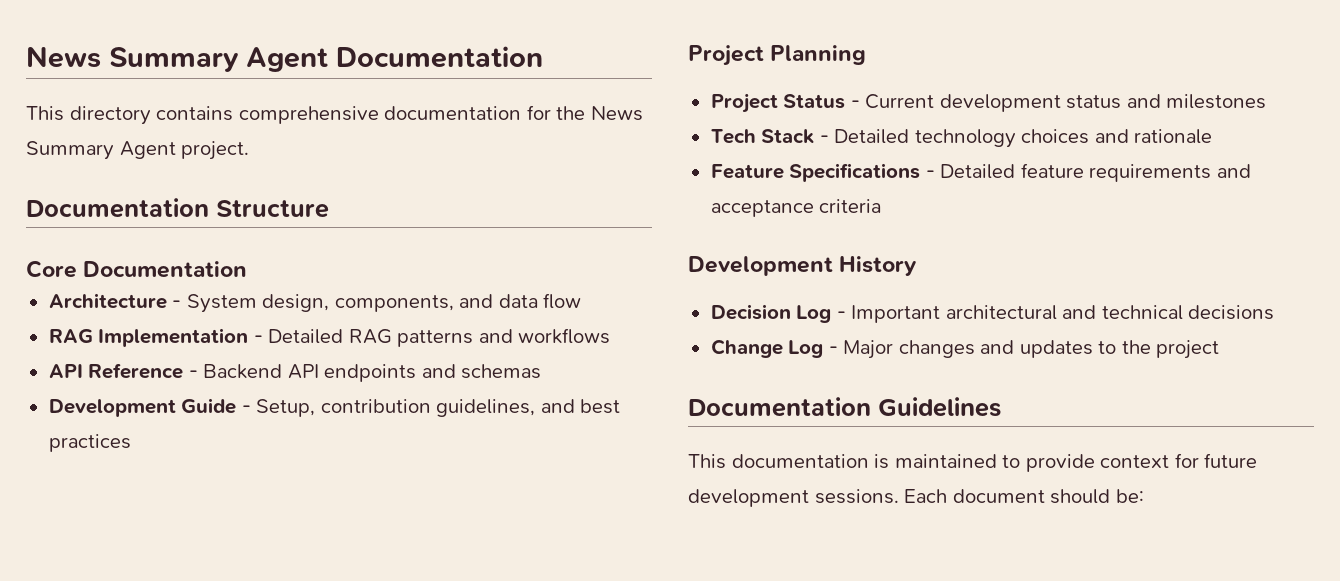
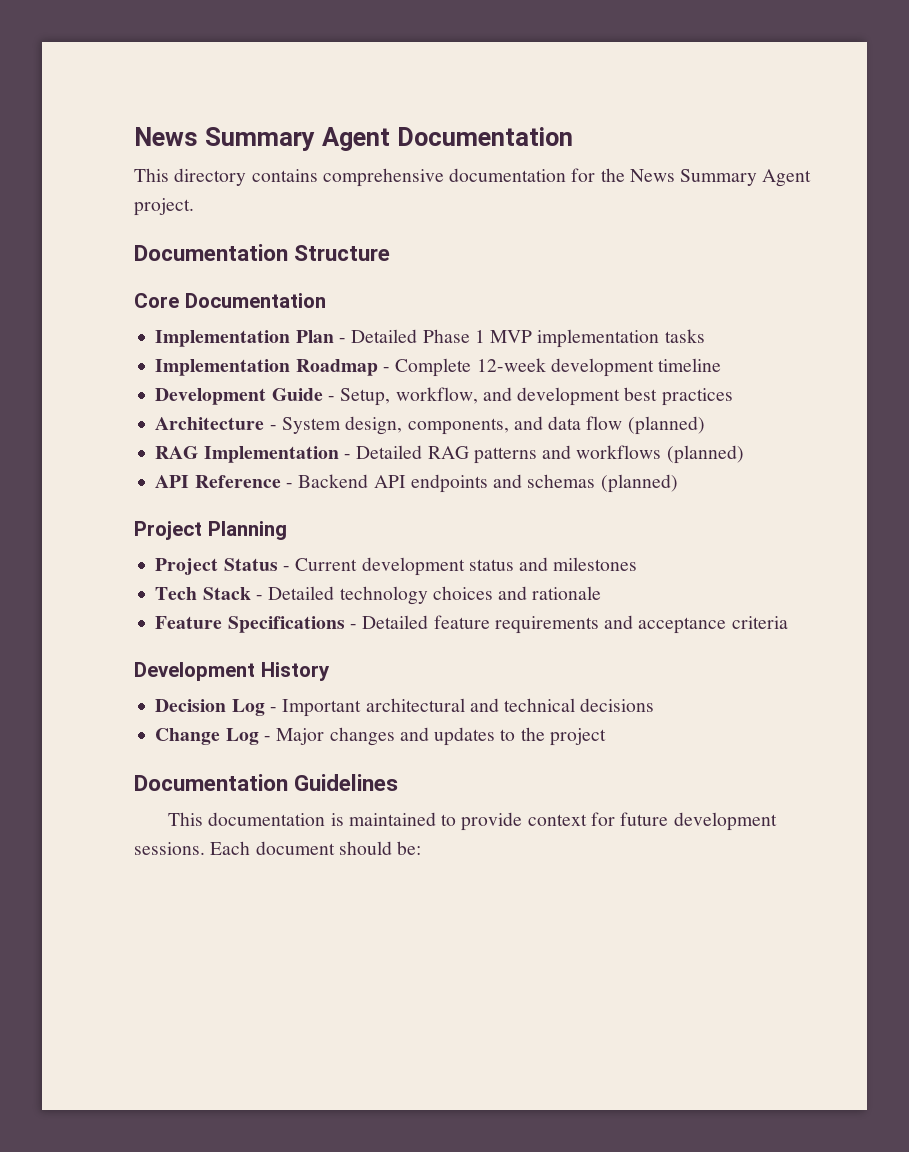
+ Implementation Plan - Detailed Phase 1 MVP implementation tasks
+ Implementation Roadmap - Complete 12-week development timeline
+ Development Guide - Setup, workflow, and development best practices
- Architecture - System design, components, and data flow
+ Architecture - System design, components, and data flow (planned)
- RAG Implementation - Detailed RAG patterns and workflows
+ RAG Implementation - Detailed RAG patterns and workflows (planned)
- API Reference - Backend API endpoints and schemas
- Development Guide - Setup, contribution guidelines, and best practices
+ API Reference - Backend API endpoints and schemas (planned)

# Brief
All lines carrying the word "Guide" must be copied from the data above.

# Exercise output
+ Development Guide - Setup, workflow, and development best practices
- Development Guide - Setup, contribution guidelines, and best practices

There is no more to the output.